The court heard he had further researched school shootings and misogynist incels.
However, like Morgan, he was not charged with preparing terrorist attacks because attacks on schoolchildren and misogynistic attacks are not considered ‘ideological’ offences.
In another copycat case, Joe Metcalfe was just 15 when he stole his father’s Lexus car and embarked on a scouting trip to a mosque in Keighley, West Yorkshire, before crashing it into a fence.
Leeds Crown Court heard in 2023 that Metcalfe filmed himself on his phone during the journey and had Serbian folk music playing in the background, in a deliberate recreation of the Christchurch mosque attacks.
A judge said at the time that Brenton Tarrant, the man behind the 2019 attacks in New Zealand, was a ‘hero’ to Metcalfe, who was ‘extremely interested in Right-wing ideology and Right-wing terrorists’.
The court heard, however, that Metcalfe had since converted to Islam.
The teenager was jailed for 10 years with an additional licence period of six years after being found guilty of preparing acts of terrorism.
Preparations for his terror attack included compiling a manifesto, making contact with a gun seller and writing out a detailed plan.
Jurors in Metcalfe’s trial were shown a pictogram drawn by him in a notebook manifesto which shows a stick man surrounded by a swastika and an SS symbol as well as the names of some of the most notorious killers of recent years.

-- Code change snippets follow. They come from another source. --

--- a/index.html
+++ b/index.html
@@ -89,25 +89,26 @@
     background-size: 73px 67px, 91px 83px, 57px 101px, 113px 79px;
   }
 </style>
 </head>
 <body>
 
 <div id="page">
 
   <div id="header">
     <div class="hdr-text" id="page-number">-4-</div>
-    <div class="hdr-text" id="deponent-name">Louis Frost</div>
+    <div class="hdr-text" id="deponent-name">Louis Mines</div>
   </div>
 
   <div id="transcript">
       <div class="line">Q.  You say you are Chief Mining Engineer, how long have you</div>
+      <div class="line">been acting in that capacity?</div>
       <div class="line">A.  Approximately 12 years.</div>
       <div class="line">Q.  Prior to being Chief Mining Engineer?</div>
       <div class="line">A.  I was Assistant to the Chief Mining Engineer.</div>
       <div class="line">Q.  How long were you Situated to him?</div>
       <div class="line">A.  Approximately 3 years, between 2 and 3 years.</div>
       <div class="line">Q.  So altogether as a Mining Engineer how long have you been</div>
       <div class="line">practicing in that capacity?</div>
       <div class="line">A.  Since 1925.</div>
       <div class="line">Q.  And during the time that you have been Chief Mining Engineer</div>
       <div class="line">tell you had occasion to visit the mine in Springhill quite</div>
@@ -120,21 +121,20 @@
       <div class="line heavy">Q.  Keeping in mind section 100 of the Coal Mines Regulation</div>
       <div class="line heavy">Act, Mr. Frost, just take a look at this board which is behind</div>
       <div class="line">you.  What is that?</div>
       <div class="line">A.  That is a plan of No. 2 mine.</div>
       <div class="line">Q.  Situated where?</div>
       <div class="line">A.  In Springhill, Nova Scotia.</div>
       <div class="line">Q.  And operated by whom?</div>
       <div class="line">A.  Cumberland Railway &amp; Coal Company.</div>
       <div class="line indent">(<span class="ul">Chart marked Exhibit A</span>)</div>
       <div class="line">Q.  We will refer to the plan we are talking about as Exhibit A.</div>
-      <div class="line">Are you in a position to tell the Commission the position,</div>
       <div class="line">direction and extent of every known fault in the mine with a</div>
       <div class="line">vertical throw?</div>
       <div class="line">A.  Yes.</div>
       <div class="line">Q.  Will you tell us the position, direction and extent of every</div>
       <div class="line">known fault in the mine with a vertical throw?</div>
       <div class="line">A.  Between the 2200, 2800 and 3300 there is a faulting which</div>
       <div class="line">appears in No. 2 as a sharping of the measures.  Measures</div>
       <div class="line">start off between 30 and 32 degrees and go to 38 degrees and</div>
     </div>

Nick Price, head of the CPS Special Crime and Counter Terrorism Division, said at the time: ‘Although he spent time watching and sharing violent, racist, homophobic and anti-Semitic videos, these were not idle fantasies.
‘He made a detailed plan to murder Muslims at a nearby mosque while disguised as an armed police officer, record the killings and escape.
‘He stole his father’s car to carry out a reconnaissance mission, contacted a gun seller to try and secretly ship a weapon to the UK and but for apprehension intended to carry out the attack.’